Needless to say, this truck acid was also eating the paint off the brake calipers - not only of Phaetons, but just about every demonstrator and service loaner in the fleet of that dealership.

Now, that owner was really bellicose and darn close to obnoxious in the forum when he was reporting his problems. He was full of righteous indignation that he had paid all this money for a car and the brake calipers were corroding right in front of his very eyes. But, honestly, can you blame the manufacturer? No way. It's a local problem, and the cause of the problem can be traced to events that took place after the vehicle was put into service. The sad part of it is that the dealer employee (the kid who washed the cars) wasn't even being intentionally careless - he was actually going out of his way to get the car as clean as he possibly could.
The possible source of a problem you didn't mention is what happens once the car has been put into service.

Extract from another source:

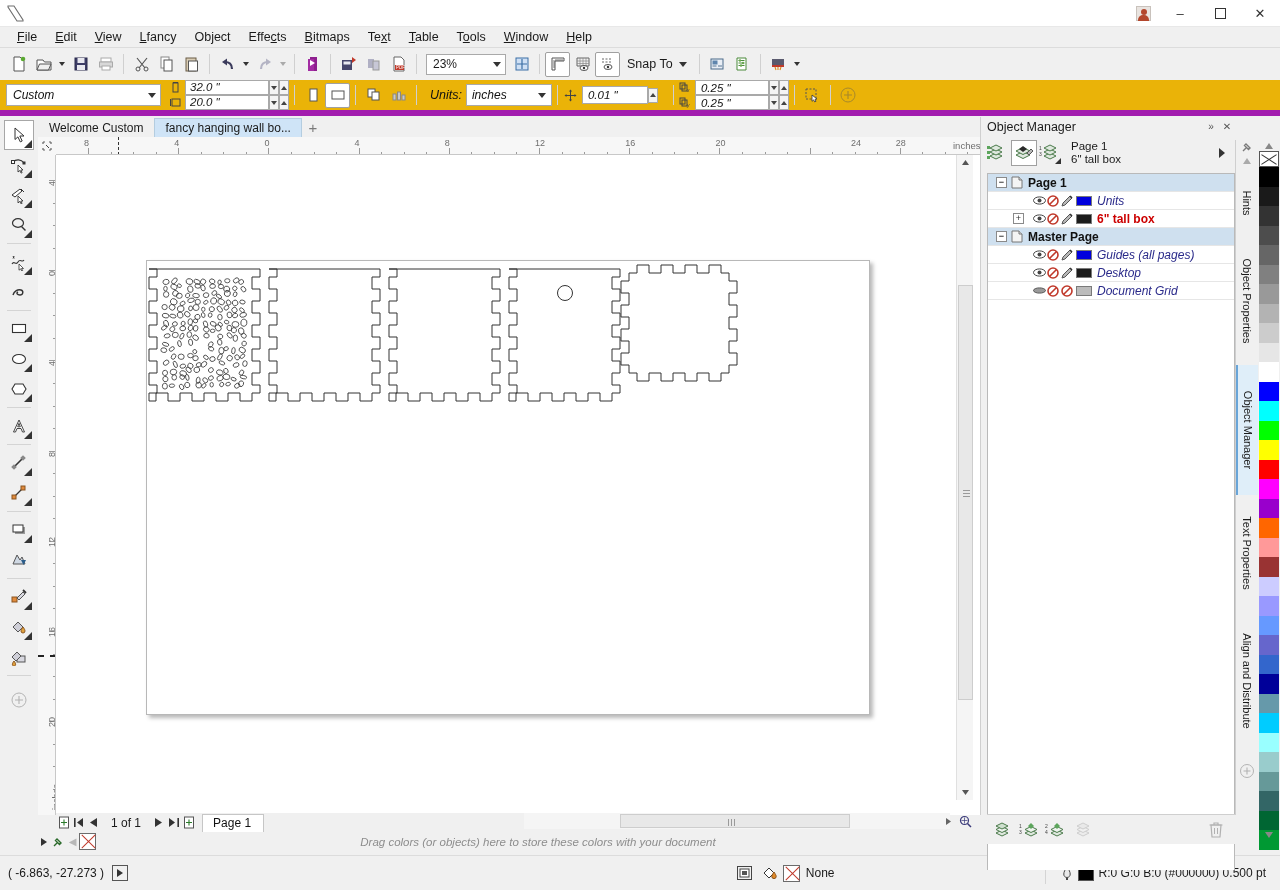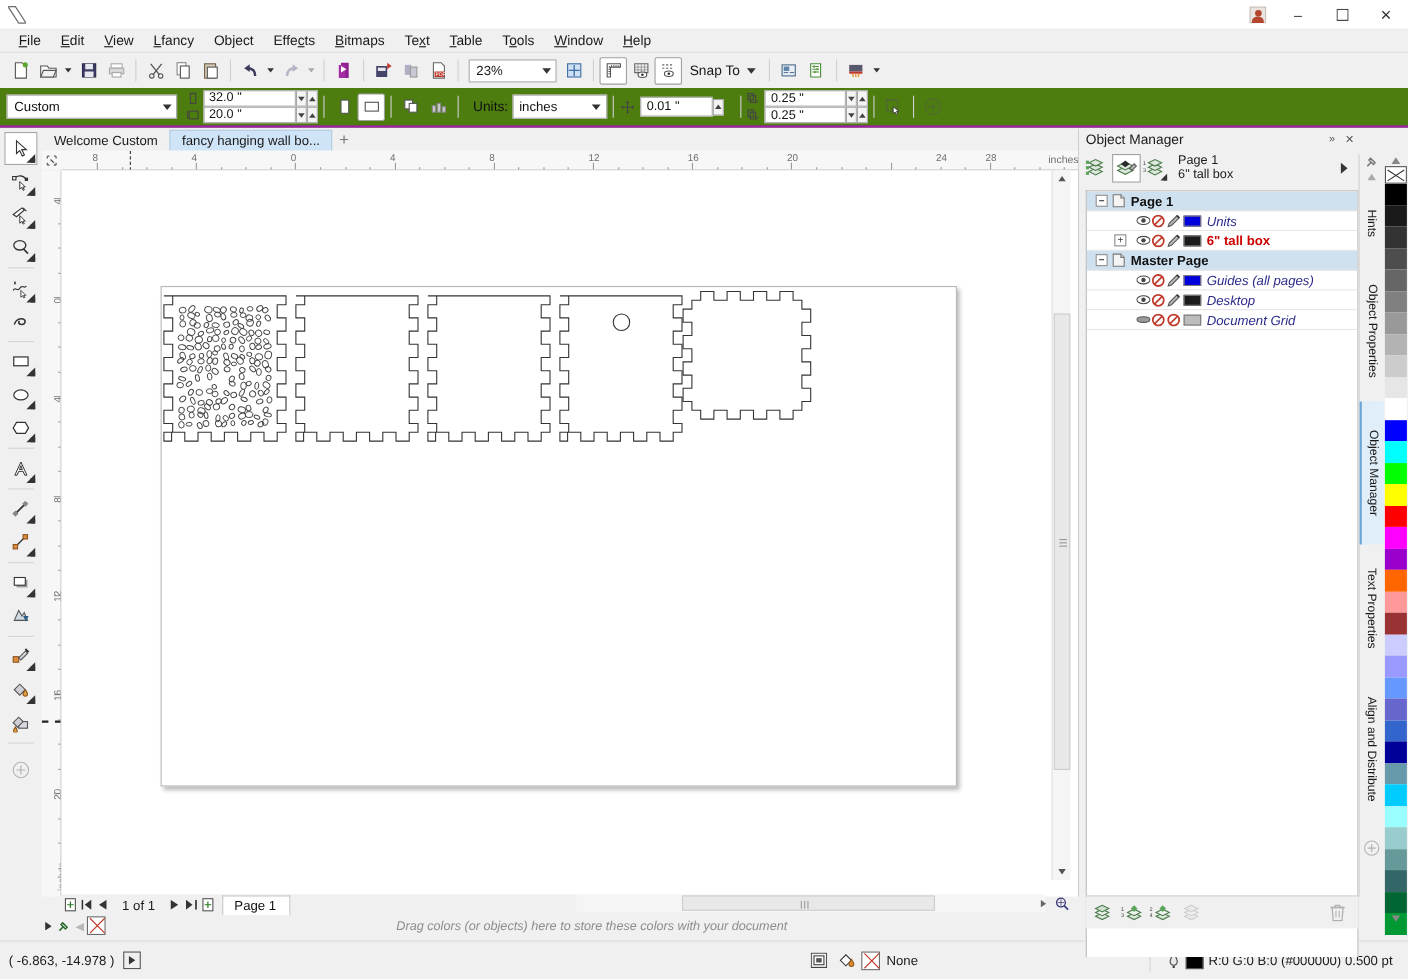"Custom" .toolbar2 { background: #4d7c0f -> #eab308; border-bottom: 2px solid #a21caf -> 6px solid #a21caf; font-style: none -> italic }
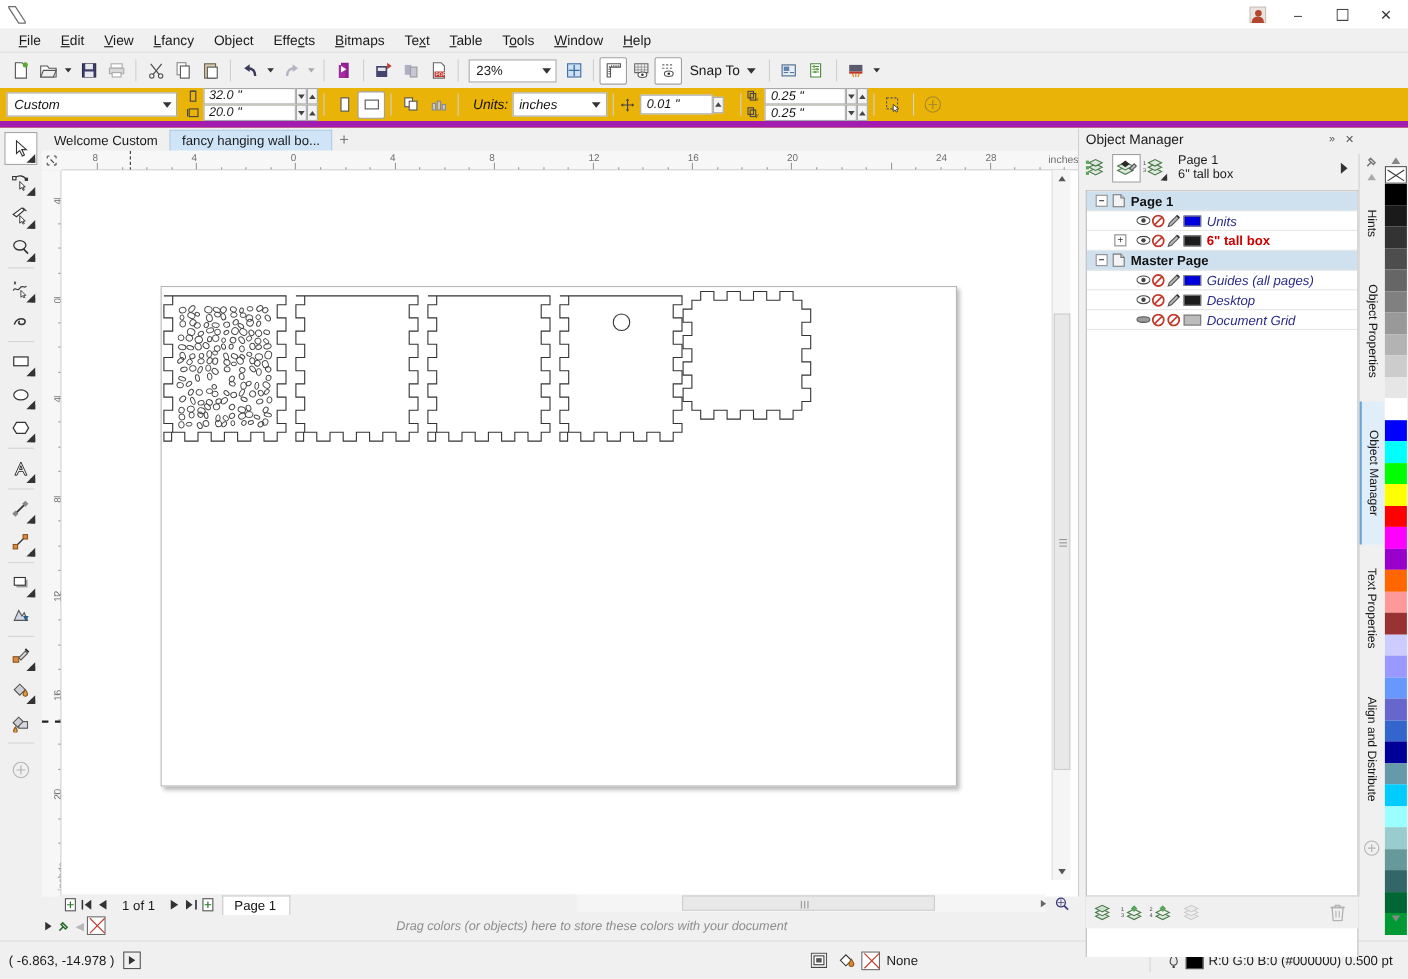"( -6.863, -14.978 )" div.coords { text: -14.978 -> -27.273 }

By this I mean parking lot bumps, problems arising from car washes, problems arising from folks hitting curb stops, or even problems arising from people not reading the owner manual and thus improperly operating the vehicle. Those areas are all sources of problems, and we need to keep our minds open to them, if for no reason other than to ensure we find the cause of the problem as quickly as possible.
It reminds me a bit of the old story about the guy who shaves in the morning with his expensive triple blade razor, and gets three cuts from the dull blade. He's really angry about this, and tells his wife that he's going to call the manufacturer and really ream them out about their crappy quality control - he paid a lot of money for those premium blades. His wife supports him 100%, because that's a lot easier to do than telling him that she used the razor a few times to shave her legs.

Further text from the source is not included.